We have tried a number of possibilities and eventually concluded that they must be something to do with the dinette bed - but this doesn't seem to work either. 

If anybody has a similar MH - have you worked out what these piece of wood are for yet? If so would you be able to share the secret before we drive ourselves mad .


----------



## Ian_n_Suzy (Feb 15, 2009)

archai46 said:


> We have had an 08 model Rollerteam Autoroller 600 and have managed to work almost everything out. The only challenge that has defeated us so far is the seemingly random pieces of wood fixed to the side of the wardrobe.
> 
> We have tried a number of possibilities and eventually concluded that they must be something to do with the dinette bed - but this doesn't seem to work either.
> 
> If anybody has a similar MH - have you worked out what these piece of wood are for yet? If so would you be able to share the secret before we drive ourselves mad .


Hi,

We recently got a new (to us) Rollerteam 700. And I posed the same question myself.

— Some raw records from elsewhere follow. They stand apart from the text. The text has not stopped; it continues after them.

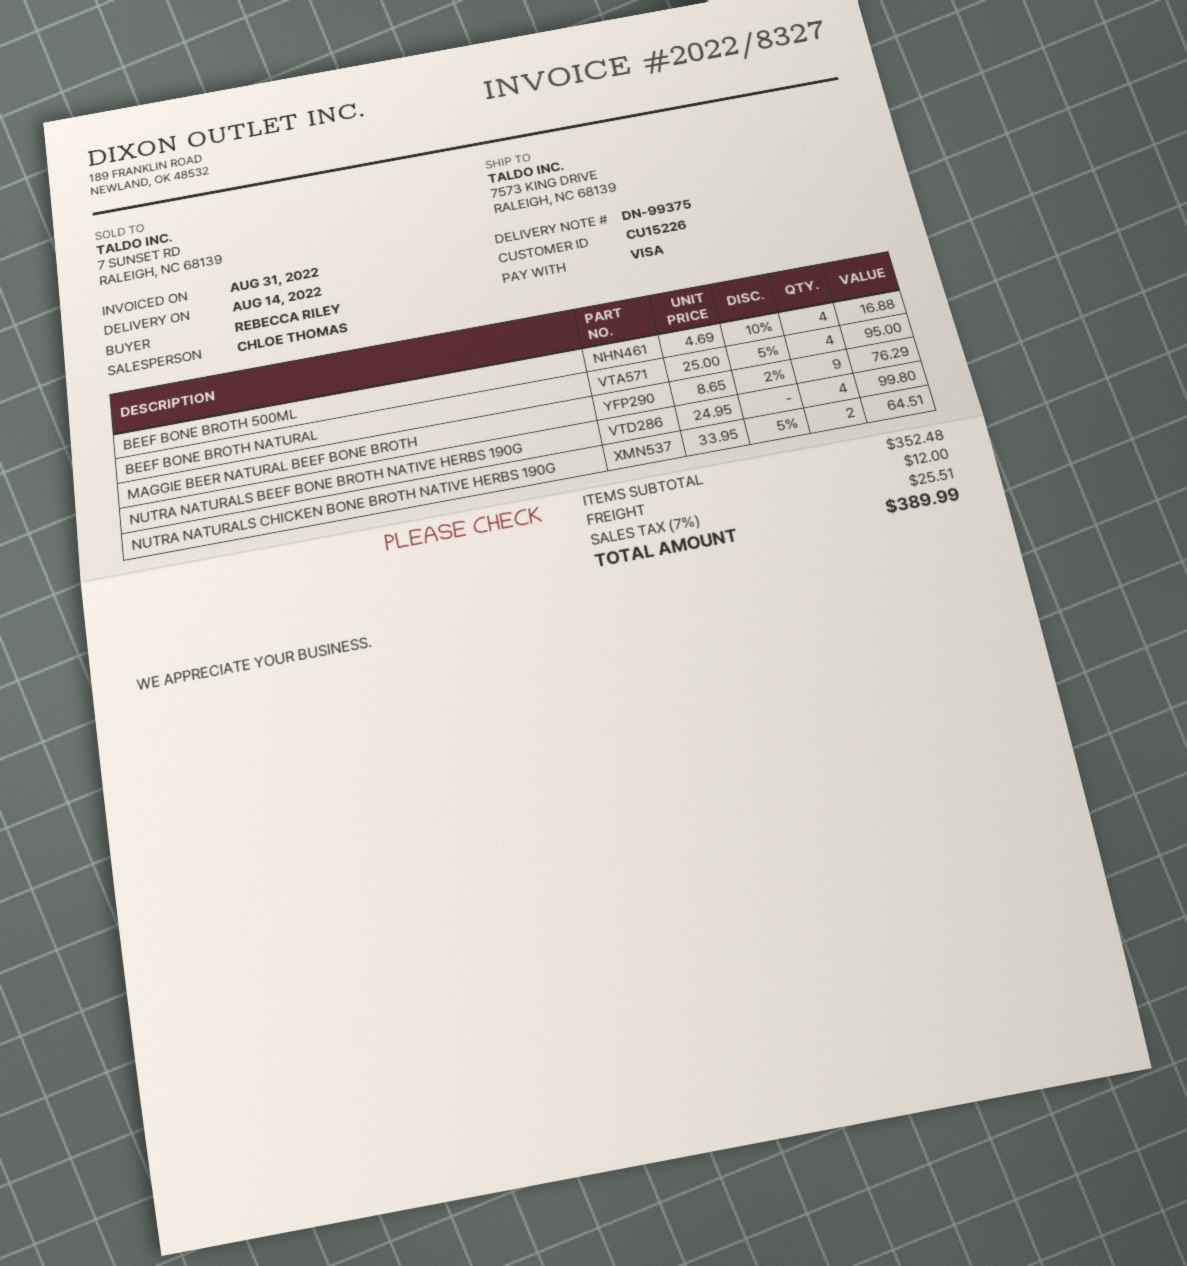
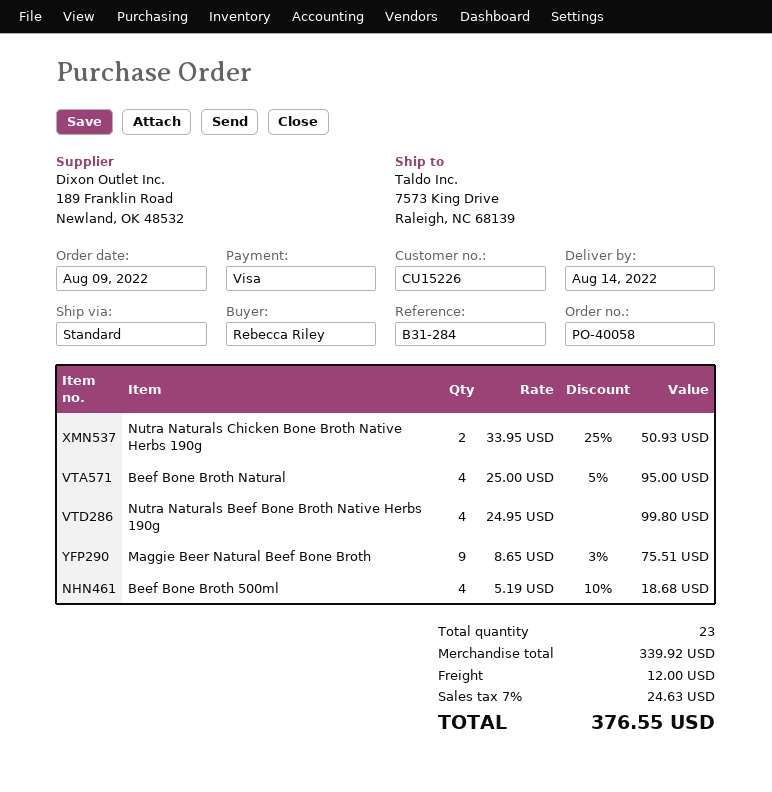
BEEF BONE BROTH 500ML: 4 x 4.69 - 10% = 16.88 -> 4 x 5.19 - 10% = 18.68
MAGGIE BEER NATURAL BEEF BONE BROTH: 9 x 8.65 - 2% = 76.29 -> 9 x 8.65 - 3% = 75.51
NUTRA NATURALS CHICKEN BONE BROTH NATIVE HERBS 190G: 2 x 33.95 - 5% = 64.51 -> 2 x 33.95 - 25% = 50.93
subtotal: 352.48 -> 339.92
tax: 7% = 25.51 -> 7% = 24.63
total: 389.99 -> 376.55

It was confirmed on here that they were for converting the dinette bed. Unfortunately, I am of no more use to you though, as I decided to take their word for it and have'nt tried it out.

Good Luck

(Source: http://www.motorhomefacts.com/ftopic-66701.html)


----------



## archai46 (Sep 7, 2008)

Thanks, I'll give it a try at some point. We don't normally use the dinette bed ... I was just puzzling over the bits of wood.


----------



## justlooking (Jun 5, 2008)

yes it is for the dinette bed , its for when you pull the bits out from the side of the seats i think and make it into a double rather than odd shaped single .

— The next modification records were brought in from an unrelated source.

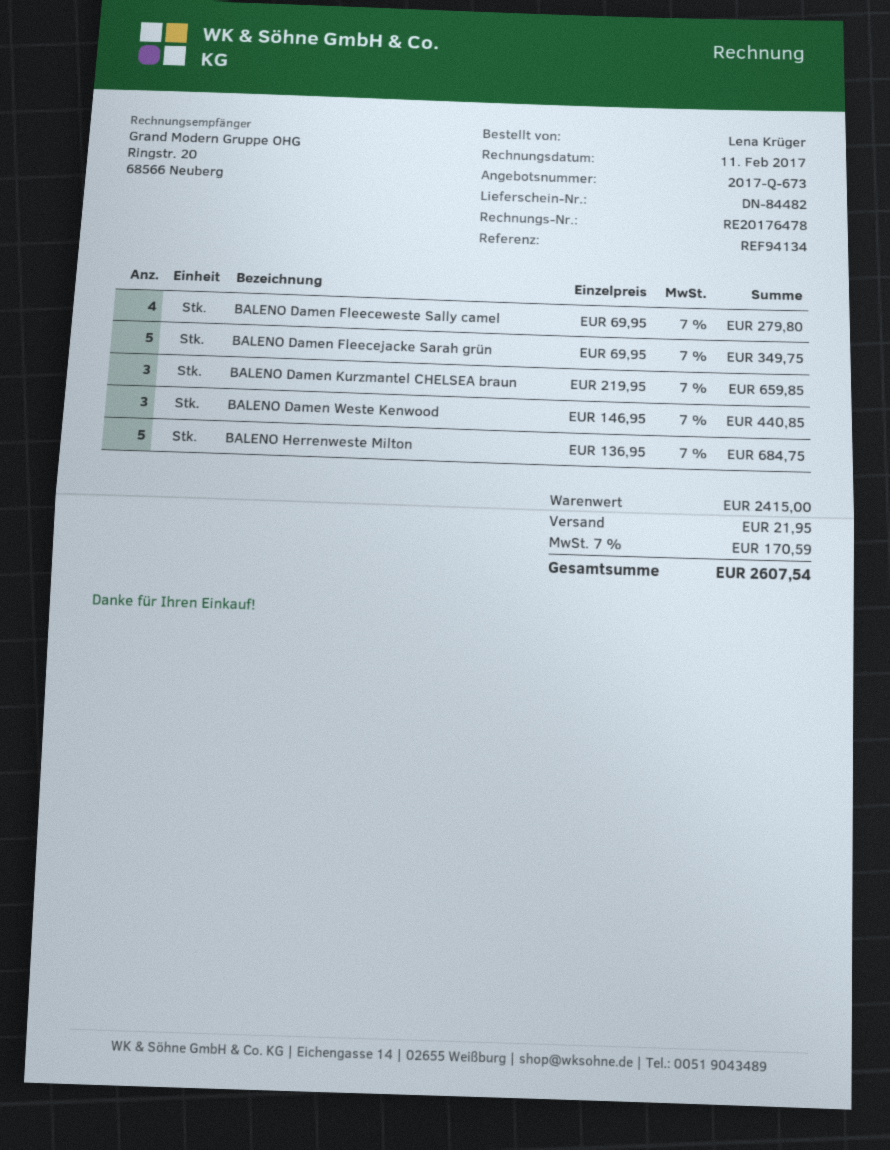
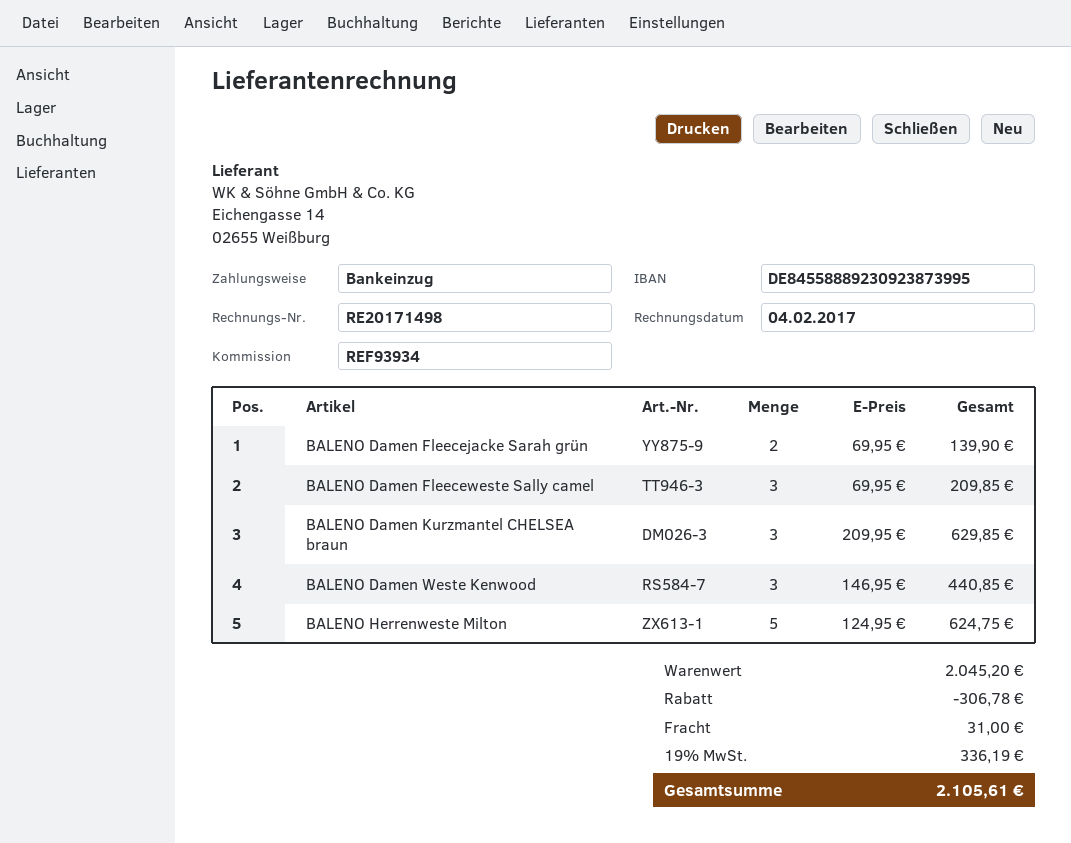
invoice number: RE20176478 -> RE20171498
invoice date: 2017-02-11 -> 2017-02-04
reference: REF94134 -> REF93934
BALENO Damen Fleeceweste Sally camel: 4 x 69.95 = 279.80 -> 3 x 69.95 = 209.85
BALENO Damen Fleecejacke Sarah grün: 5 x 69.95 = 349.75 -> 2 x 69.95 = 139.90
BALENO Damen Kurzmantel CHELSEA braun: 3 x 219.95 = 659.85 -> 3 x 209.95 = 629.85
BALENO Herrenweste Milton: 5 x 136.95 = 684.75 -> 5 x 124.95 = 624.75
subtotal: 2415.00 -> 2045.20
discount: none -> 306.78
shipping: 21.95 -> 31.00
tax: 7% = 170.59 -> 19% = 336.19
total: 2607.54 -> 2105.61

although where you put the ladder for the over cab bed when the dinette is fully made up is a mystery!!!

just pray they dont need the loo in the night :roll:


----------



## emmbeedee (Oct 31, 2008)

Hi, just spotted this post & although it is from last year thought I'd answer it. My AutoRoller 200 also had two odd shaped pieces of wood in the wardrobe which didn't do anything. They were evidently made specially to fit somewhere but not anywhere obvious in our van!
We have two side settees which can be made up into either a huge double or two singles - without needing any pieces of wood. I asked the dealer what they were for & they said for making up the dinette bed. Except that we don't have a dinette!
I spoke to Autotrail who represent AutoRoller & they think these pieces of wood belong to an earlier version with a dinette & are no longer needed, but presumably still in the specification so they still supply them. You would have thought that someone would have noticed they were supplying unnecessary wooden pieces :lol:


----------



## Horsleyboy (Mar 12, 2010)

*I know what they're for!*

Took me a while to figure out too.

On our Autoroller 500, the pieces of wood are to fill in the gaps left when you fully extend the dinette seats into the double bed position.

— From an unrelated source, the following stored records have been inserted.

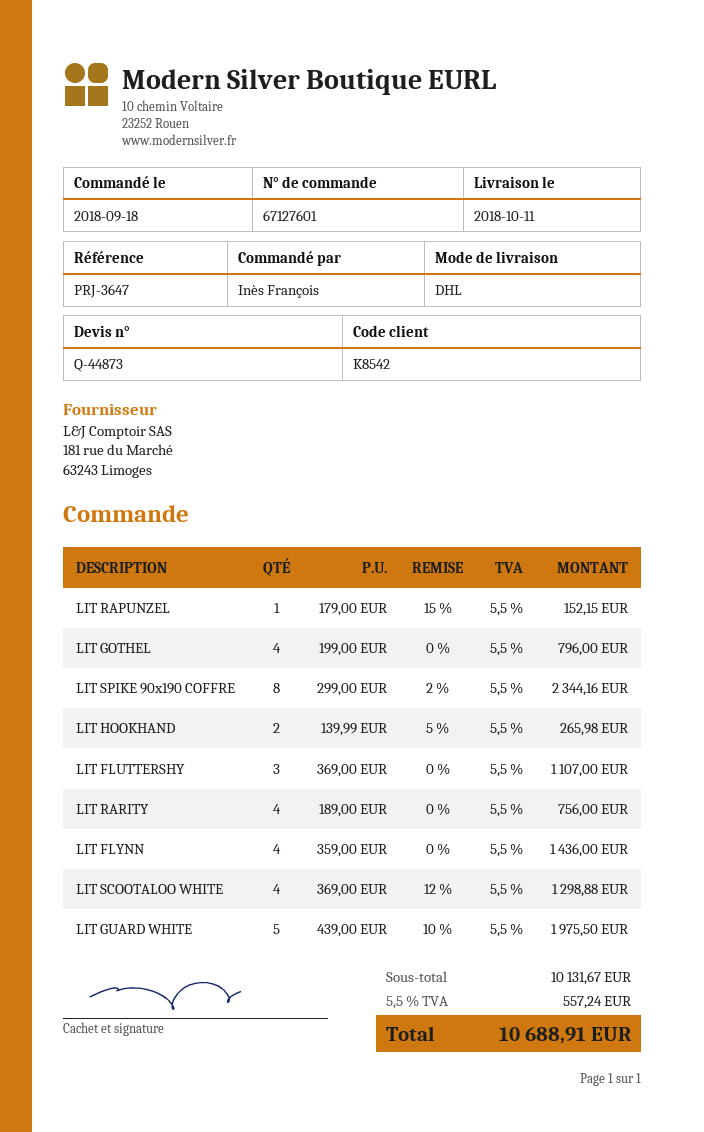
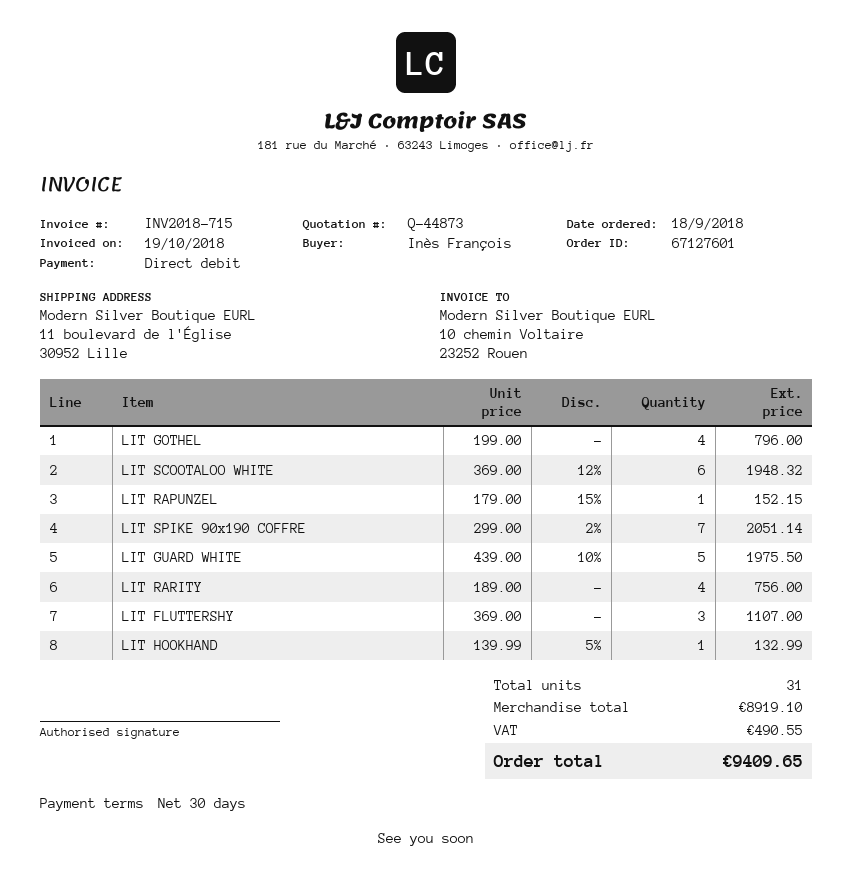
LIT SPIKE 90x190 COFFRE: 8 x 299.00 - 2% = 2344.16 -> 7 x 299.00 - 2% = 2051.14
LIT HOOKHAND: 2 x 139.99 - 5% = 265.98 -> 1 x 139.99 - 5% = 132.99
LIT FLYNN: 4 x 359.00 = 1436.00 -> none
LIT SCOOTALOO WHITE: 4 x 369.00 - 12% = 1298.88 -> 6 x 369.00 - 12% = 1948.32
subtotal: 10131.67 -> 8919.10
tax: 557.24 -> 490.55
total: 10688.91 -> 9409.65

The piece with the cut-out corner fits on the left with the cut-out going where the seat belt strap is located. The other piece of wood is on the right and then the table in a leg-folded-down position between the two seats completes the bed.

Once you have figured out how to arrange the various cushions to make the mattress (bit of a jigsaw), we find it a very comfortable bed to sleep on. You can fit in the ladder to the over-cab bed, but it is a bit tight.

Assembling and dismantling the bed takes us less than a minute and is our favourite party trick when we're showing off our motorhome to our non-motorhoming friends.


----------



## mavisangelica (May 30, 2010)

We have a 700 and when we were away last month I thought I had better try and make up the dinette.

We eventually got the sides pulled out but trying to make the two pieces of wood fit was a mystery. We eventually worked out that the non cut out piece went on the rear facing base but we could not get the cut out piece to fit at all.

I then tried to get the cushions to fit but couldn't get that either!!

I tried with the seat base cushions where they were. The full backrests I then out on the table top which was a tight fit but they fitted. I was then left with the cut away backrests which were too small to fit down the edge of the bed and any movement would have sent them catapulting across the van.

Should there be any extra cushions??


----------